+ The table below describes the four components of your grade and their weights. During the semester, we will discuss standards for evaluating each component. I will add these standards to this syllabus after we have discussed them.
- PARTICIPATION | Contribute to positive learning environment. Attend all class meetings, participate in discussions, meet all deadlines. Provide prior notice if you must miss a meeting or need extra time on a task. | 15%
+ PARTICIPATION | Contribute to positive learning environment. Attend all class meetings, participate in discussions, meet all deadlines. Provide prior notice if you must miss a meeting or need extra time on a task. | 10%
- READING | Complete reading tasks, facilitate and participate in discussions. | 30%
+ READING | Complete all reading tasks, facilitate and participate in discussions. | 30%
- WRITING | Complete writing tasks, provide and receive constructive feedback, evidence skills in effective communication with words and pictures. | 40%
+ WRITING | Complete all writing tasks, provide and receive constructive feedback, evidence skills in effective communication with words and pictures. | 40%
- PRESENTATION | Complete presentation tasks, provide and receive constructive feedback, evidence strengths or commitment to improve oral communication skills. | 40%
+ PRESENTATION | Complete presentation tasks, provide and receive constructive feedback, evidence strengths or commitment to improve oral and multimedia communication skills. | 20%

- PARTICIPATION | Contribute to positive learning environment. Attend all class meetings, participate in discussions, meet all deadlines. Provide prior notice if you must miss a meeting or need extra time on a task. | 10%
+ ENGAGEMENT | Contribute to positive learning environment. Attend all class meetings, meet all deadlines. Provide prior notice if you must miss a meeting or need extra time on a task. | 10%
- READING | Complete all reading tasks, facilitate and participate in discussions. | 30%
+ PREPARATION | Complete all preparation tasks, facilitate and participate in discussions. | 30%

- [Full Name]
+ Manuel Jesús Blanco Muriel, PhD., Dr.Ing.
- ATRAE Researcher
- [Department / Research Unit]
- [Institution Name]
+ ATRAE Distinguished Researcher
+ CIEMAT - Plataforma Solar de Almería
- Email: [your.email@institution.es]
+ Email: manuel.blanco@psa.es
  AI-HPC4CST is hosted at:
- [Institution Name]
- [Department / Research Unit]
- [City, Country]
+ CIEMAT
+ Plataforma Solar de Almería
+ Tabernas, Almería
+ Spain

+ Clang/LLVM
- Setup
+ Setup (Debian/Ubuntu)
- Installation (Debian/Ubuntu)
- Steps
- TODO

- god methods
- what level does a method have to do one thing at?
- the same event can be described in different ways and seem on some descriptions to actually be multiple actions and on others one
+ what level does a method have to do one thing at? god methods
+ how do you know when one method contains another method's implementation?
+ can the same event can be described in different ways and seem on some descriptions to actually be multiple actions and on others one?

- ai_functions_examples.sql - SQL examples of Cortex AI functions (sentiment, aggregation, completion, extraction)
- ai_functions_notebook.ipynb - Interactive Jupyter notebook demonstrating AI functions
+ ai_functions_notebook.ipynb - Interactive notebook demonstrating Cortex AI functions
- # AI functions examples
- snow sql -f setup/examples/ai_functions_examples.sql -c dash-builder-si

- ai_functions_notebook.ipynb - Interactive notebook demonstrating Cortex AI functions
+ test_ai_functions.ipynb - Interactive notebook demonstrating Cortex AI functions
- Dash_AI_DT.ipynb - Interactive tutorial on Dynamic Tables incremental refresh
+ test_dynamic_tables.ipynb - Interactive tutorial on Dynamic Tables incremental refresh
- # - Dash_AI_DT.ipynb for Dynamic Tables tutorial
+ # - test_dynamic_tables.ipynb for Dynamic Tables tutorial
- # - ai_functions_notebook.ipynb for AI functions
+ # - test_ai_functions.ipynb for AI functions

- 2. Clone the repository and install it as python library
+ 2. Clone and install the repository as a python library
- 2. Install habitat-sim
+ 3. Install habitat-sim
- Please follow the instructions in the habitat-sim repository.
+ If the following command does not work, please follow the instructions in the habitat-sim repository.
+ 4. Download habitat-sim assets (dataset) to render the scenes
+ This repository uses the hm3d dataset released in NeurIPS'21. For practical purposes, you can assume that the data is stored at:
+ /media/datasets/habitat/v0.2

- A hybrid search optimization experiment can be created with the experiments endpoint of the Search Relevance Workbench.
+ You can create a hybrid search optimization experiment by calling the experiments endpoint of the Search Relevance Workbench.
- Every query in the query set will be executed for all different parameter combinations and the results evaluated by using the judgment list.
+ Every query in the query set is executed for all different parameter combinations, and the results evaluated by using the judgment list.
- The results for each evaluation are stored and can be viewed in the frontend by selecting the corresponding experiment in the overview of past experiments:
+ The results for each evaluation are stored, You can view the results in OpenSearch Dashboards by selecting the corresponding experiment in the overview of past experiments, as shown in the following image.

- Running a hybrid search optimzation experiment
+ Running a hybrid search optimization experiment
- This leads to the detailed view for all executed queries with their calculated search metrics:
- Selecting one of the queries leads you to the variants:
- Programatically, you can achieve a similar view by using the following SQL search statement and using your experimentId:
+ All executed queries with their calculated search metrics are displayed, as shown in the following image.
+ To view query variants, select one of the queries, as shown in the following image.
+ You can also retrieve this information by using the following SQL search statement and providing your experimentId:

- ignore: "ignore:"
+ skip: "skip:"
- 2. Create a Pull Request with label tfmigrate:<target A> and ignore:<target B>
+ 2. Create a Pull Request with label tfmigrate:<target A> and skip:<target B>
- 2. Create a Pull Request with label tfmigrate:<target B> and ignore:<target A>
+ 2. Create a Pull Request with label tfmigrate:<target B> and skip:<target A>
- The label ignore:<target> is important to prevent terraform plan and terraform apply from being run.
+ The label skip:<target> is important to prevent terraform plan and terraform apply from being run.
◆ ◆ ◆ ◆
■ **Exercise description**
What you should output is every line of the records above, from the first through the line containing "- READING | Complete reading", unchanged.

■ **Exercise response**
+ The table below describes the four components of your grade and their weights. During the semester, we will discuss standards for evaluating each component. I will add these standards to this syllabus after we have discussed them.
- PARTICIPATION | Contribute to positive learning environment. Attend all class meetings, participate in discussions, meet all deadlines. Provide prior notice if you must miss a meeting or need extra time on a task. | 15%
+ PARTICIPATION | Contribute to positive learning environment. Attend all class meetings, participate in discussions, meet all deadlines. Provide prior notice if you must miss a meeting or need extra time on a task. | 10%
- READING | Complete reading tasks, facilitate and participate in discussions. | 30%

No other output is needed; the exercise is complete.